*ACTION ITEM:* Everything from the line containing "invoice number: 9122639 -> 9121678" through the last line of the material below is to be copied exactly, ends included.

*SOURCE INFORMATION:*

===

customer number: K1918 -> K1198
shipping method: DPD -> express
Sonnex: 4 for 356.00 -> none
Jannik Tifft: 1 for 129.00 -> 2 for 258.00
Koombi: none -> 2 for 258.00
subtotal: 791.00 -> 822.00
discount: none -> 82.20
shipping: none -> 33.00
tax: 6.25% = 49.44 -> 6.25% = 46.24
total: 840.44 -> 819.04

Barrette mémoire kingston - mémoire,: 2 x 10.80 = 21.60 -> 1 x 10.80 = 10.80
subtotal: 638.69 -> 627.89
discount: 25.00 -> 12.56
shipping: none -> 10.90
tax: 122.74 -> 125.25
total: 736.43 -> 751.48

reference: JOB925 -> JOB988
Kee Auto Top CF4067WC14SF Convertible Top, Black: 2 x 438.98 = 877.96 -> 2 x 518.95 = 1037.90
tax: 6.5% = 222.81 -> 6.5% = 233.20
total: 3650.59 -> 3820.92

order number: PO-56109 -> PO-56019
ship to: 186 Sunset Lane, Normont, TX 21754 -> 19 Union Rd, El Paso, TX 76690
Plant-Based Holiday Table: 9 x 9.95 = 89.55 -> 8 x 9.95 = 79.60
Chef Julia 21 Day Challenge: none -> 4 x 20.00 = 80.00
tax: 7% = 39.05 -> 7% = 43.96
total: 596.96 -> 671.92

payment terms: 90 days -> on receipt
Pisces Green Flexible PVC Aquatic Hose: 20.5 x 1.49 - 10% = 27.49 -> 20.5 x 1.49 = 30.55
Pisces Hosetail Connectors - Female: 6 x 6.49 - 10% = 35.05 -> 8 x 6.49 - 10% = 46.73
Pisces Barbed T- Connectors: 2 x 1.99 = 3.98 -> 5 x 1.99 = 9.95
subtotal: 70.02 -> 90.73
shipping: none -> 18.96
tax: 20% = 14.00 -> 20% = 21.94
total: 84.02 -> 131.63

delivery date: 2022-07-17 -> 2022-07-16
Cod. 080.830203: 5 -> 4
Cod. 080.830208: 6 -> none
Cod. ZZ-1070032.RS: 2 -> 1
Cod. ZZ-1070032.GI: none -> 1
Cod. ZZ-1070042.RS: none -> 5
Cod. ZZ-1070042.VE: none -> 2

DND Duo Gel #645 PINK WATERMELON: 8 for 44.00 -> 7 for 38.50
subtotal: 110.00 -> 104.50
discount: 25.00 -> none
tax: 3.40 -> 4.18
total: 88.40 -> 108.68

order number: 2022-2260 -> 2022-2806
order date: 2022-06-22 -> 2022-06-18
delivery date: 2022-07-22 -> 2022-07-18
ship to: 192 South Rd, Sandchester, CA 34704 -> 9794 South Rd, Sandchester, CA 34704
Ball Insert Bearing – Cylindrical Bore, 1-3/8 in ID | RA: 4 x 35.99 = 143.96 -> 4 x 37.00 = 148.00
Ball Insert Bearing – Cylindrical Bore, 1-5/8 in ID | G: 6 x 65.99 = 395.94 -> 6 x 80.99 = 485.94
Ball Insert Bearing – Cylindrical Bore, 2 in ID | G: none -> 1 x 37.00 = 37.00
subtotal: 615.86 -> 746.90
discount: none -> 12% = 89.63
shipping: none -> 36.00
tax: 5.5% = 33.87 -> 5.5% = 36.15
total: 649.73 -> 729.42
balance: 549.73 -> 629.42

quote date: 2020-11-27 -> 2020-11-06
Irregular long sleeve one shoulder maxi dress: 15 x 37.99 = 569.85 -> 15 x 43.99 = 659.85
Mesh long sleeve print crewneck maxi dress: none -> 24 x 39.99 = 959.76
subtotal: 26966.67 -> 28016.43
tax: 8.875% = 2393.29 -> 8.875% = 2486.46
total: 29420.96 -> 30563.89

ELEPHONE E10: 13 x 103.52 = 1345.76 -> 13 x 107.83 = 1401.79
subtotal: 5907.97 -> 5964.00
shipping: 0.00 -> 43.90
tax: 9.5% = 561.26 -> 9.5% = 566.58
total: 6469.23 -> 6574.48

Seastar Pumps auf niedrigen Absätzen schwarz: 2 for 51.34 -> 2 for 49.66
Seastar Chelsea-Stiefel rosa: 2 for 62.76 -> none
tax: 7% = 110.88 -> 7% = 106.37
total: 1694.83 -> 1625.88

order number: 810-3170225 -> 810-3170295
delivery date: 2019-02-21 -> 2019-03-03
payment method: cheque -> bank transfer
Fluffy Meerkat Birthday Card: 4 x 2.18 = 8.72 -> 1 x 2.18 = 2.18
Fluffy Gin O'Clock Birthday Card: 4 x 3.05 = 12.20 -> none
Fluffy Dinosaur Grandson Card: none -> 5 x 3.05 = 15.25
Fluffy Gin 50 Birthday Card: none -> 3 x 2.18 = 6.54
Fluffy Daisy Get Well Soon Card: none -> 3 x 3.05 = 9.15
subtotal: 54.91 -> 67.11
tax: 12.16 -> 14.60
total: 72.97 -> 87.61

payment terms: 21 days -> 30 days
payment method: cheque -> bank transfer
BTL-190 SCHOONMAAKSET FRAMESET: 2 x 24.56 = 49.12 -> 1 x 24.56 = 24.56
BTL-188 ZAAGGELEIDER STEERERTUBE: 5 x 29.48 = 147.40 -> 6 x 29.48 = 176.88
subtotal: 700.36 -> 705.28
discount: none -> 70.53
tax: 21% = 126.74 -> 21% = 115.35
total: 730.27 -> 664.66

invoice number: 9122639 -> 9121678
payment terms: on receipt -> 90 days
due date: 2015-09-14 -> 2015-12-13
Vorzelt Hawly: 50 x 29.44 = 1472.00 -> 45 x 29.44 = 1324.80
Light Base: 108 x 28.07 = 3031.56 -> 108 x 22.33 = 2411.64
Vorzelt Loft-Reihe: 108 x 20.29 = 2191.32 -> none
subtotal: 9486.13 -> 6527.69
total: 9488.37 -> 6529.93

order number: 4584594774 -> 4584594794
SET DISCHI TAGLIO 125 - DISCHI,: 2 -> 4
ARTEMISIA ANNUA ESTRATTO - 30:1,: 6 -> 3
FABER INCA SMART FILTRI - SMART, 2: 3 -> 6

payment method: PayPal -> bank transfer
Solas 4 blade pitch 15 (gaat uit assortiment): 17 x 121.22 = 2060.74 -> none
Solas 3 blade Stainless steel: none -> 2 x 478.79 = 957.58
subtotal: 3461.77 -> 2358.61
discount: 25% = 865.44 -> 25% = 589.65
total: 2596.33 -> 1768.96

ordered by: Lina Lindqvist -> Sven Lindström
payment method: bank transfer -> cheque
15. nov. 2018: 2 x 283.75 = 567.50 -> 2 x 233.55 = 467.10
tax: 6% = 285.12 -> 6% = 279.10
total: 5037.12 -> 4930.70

===

*EXPECTED OUTPUT:*
invoice number: 9122639 -> 9121678
payment terms: on receipt -> 90 days
due date: 2015-09-14 -> 2015-12-13
Vorzelt Hawly: 50 x 29.44 = 1472.00 -> 45 x 29.44 = 1324.80
Light Base: 108 x 28.07 = 3031.56 -> 108 x 22.33 = 2411.64
Vorzelt Loft-Reihe: 108 x 20.29 = 2191.32 -> none
subtotal: 9486.13 -> 6527.69
total: 9488.37 -> 6529.93

order number: 4584594774 -> 4584594794
SET DISCHI TAGLIO 125 - DISCHI,: 2 -> 4
ARTEMISIA ANNUA ESTRATTO - 30:1,: 6 -> 3
FABER INCA SMART FILTRI - SMART, 2: 3 -> 6

payment method: PayPal -> bank transfer
Solas 4 blade pitch 15 (gaat uit assortiment): 17 x 121.22 = 2060.74 -> none
Solas 3 blade Stainless steel: none -> 2 x 478.79 = 957.58
subtotal: 3461.77 -> 2358.61
discount: 25% = 865.44 -> 25% = 589.65
total: 2596.33 -> 1768.96

ordered by: Lina Lindqvist -> Sven Lindström
payment method: bank transfer -> cheque
15. nov. 2018: 2 x 283.75 = 567.50 -> 2 x 233.55 = 467.10
tax: 6% = 285.12 -> 6% = 279.10
total: 5037.12 -> 4930.70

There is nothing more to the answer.